Esto me hizo pensar en el principio de estímulo y respuesta. Algo entra en la habitación y exige una reacción. Somos libres de decidir cuál es esa reacción, y esta determina en gran medida cómo nos sentimos al respecto. Además, para el corredor de maratón, depende de él ver el dolor como un sufrimiento no deseado o, por ejemplo, como una contribución útil para lograr el éxito. Para el corredor más recreativo: ¿ve el dolor como algo que lo empuja a un rol de víctima, o como una elección voluntaria —un sacrificio, si se quiere— para mantenerse físicamente sano el mayor tiempo posible? ¿O incluso más, para mantenerse física y mentalmente sano el mayor tiempo posible? «Mente sana, cuerpo sano», como usa una conocida marca deportiva como eslogan.
Además, siempre tenemos la libertad de elegir cómo reaccionar. Una mentalidad positiva puede ser muy útil en este sentido, tanto para uno mismo como para quienes nos rodean. Todos conocemos el dicho: «el vaso medio vacío o medio lleno». De hecho, diversos estudios indican que las personas que piensan en términos de «vaso medio lleno» están más satisfechas con sus vidas que los llamados pesimistas. Si piensas en términos de abundancia, parece que vives con más placer que si tu pensamiento está dominado por una sensación de escasez. De hecho, la probabilidad de que el futuro se desarrolle de acuerdo con la visualización de tus creencias también resulta ser alta.
Partiendo de la premisa de una «profecía autocumplida», se formulan afirmaciones como «el éxito es una elección» o incluso «la felicidad es una elección». A primera vista, esto podría parecer oportunista —imagínese estar en fase terminal—, pero sí toca la esencia de lo que realmente importa. Porque si la «respuesta» no es una mera frase vacía, sino que se basa en principios profundos y se traduce en una misión personal, entonces existe una alta probabilidad de que la persona en cuestión experimente realmente el éxito o la felicidad deseados a través del comportamiento resultante. Además, es esencial para la formación de esta misión que surja de una visión clara de uno mismo y de su entorno, y que dé como resultado metas ambiciosas y realistas.
Además, según algunos gurús del comportamiento, no se trata tanto del estímulo o la respuesta, sino principalmente del espacio intermedio: el momento de la elección. ¿Nuestra respuesta se basa en la imagen social o en las expectativas de los demás, o surge de una evaluación cuidadosa de nuestros valores más profundos, nuestra conciencia y nuestro llamado guion de vida? Eso es lo que se sopesa en el espacio entre el estímulo y la respuesta.
En cuanto a los programas de desarrollo orientados a lograr un cambio de comportamiento duradero, hablamos de liderazgo personal. Esto se puede incorporar al coaching individual y a diversos cursos de formación personalizados, donde quisiera mencionar específicamente la Gestión del Tiempo. La Gestión del Tiempo tradicional se centra principalmente en aumentar la eficiencia. En resumen, implica hacer lo máximo posible en el menor tiempo posible, utilizando las ayudas, herramientas y programas necesarios. El reloj es el eje central. Sin embargo, si la elección de cómo se emplea el tiempo se contrasta constantemente con lo que la persona en cuestión considera realmente importante, entonces se consulta la brújula personal. En ese caso, se trata mucho más de Autogestión. Lo que sucede en el espacio entre el estímulo y la respuesta determina, por lo tanto, en gran medida la calidad de vida. ¡Carpe diem!

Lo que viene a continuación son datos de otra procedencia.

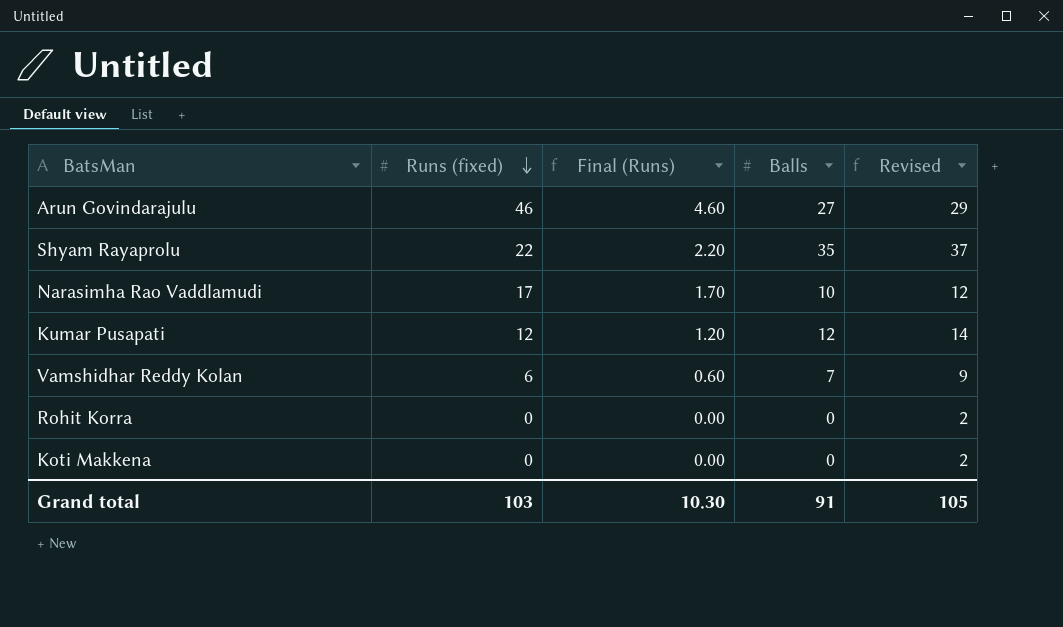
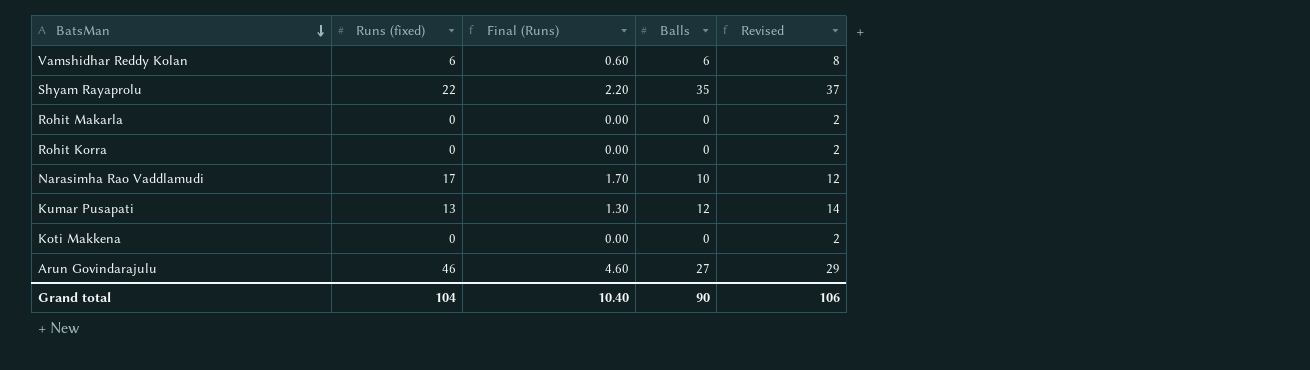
row order: Runs (fixed) descending -> BatsMan descending
Vamshidhar Reddy Kolan | Balls: 7 -> 6
Vamshidhar Reddy Kolan | Revised: 9 -> 8
row Rohit Makarla: none -> 0 | 0.00 | 0 | 2
Kumar Pusapati | Runs (fixed): 12 -> 13
Kumar Pusapati | Final (Runs): 1.20 -> 1.30
Grand total | Runs (fixed): 103 -> 104
Grand total | Final (Runs): 10.30 -> 10.40
Grand total | Balls: 91 -> 90
Grand total | Revised: 105 -> 106

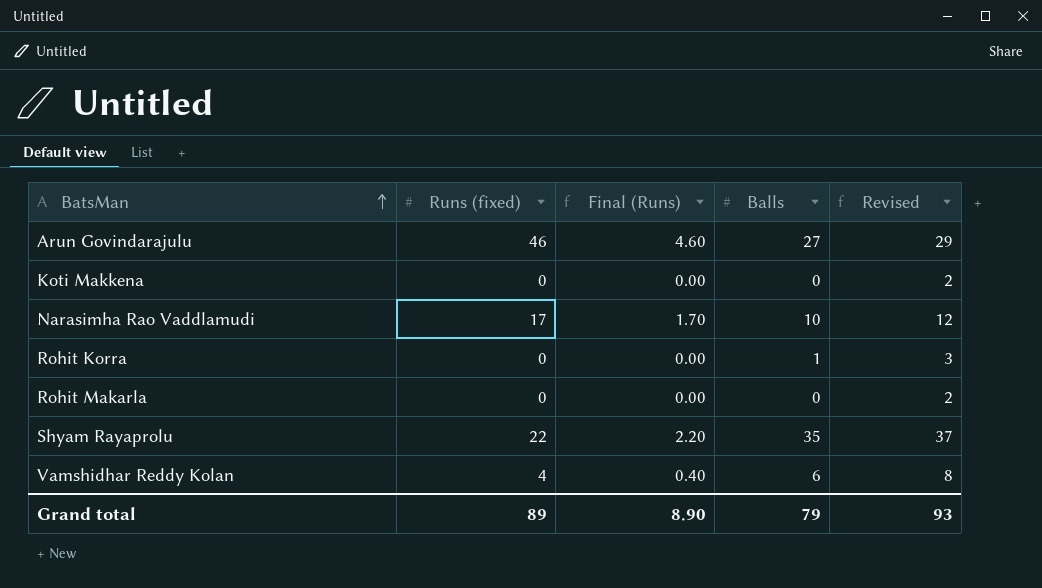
row order: BatsMan descending -> BatsMan ascending
row Kumar Pusapati: 13 | 1.30 | 12 | 14 -> none
Rohit Korra | Balls: 0 -> 1
Rohit Korra | Revised: 2 -> 3
Vamshidhar Reddy Kolan | Runs (fixed): 6 -> 4
Vamshidhar Reddy Kolan | Final (Runs): 0.60 -> 0.40
Grand total | Runs (fixed): 104 -> 89
Grand total | Final (Runs): 10.40 -> 8.90
Grand total | Balls: 90 -> 79
Grand total | Revised: 106 -> 93

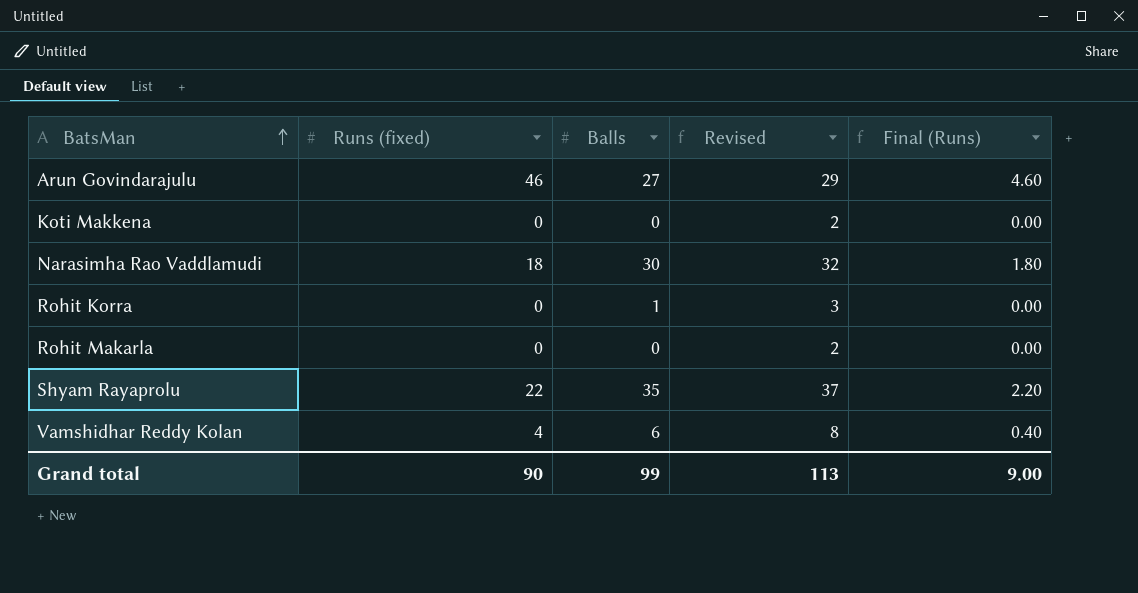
column Final (Runs) | position: 3 -> 5
Narasimha Rao Vaddlamudi | Runs (fixed): 17 -> 18
Narasimha Rao Vaddlamudi | Balls: 10 -> 30
Narasimha Rao Vaddlamudi | Revised: 12 -> 32
Narasimha Rao Vaddlamudi | Final (Runs): 1.70 -> 1.80
Grand total | Runs (fixed): 89 -> 90
Grand total | Balls: 79 -> 99
Grand total | Revised: 93 -> 113
Grand total | Final (Runs): 8.90 -> 9.00

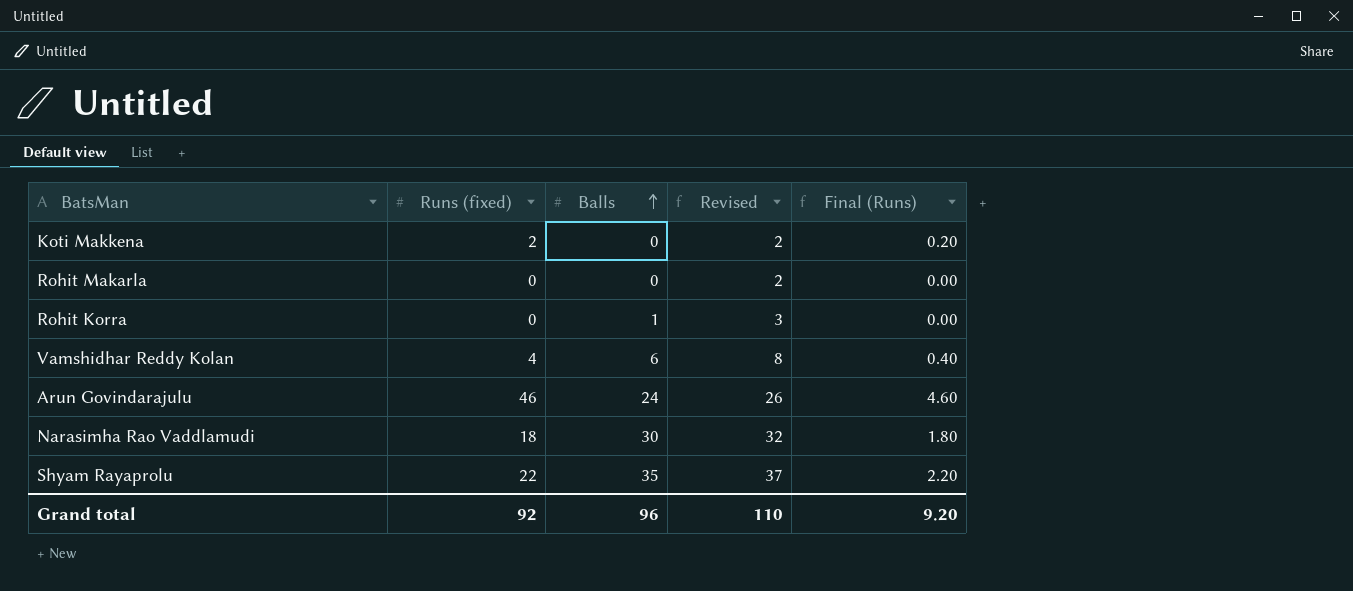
row order: BatsMan ascending -> Balls ascending
Koti Makkena | Runs (fixed): 0 -> 2
Koti Makkena | Final (Runs): 0.00 -> 0.20
Arun Govindarajulu | Balls: 27 -> 24
Arun Govindarajulu | Revised: 29 -> 26
Grand total | Runs (fixed): 90 -> 92
Grand total | Balls: 99 -> 96
Grand total | Revised: 113 -> 110
Grand total | Final (Runs): 9.00 -> 9.20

Dolor y ayudar a las personas a crecer
Por cierto, la clave de un buen liderazgo reside en sacar lo mejor de tu equipo. Esto comienza por comprender qué motiva a cada miembro y cuáles son sus talentos. No todos se motivan por lo mismo. Un empleado busca autonomía, otro reconocimiento y otro se nutre de nuevos retos.
Como gerente, es su responsabilidad identificar las motivaciones individuales y adaptar su enfoque en consecuencia. Una conversación sobre desarrollo personal es una buena herramienta para ello. No se trata de la evaluación formal de desempeño, sino de un diálogo abierto sobre ambiciones, necesidades y posibilidades. Los equipos en los que los empleados se sienten valorados y escuchados rinden notablemente mejor.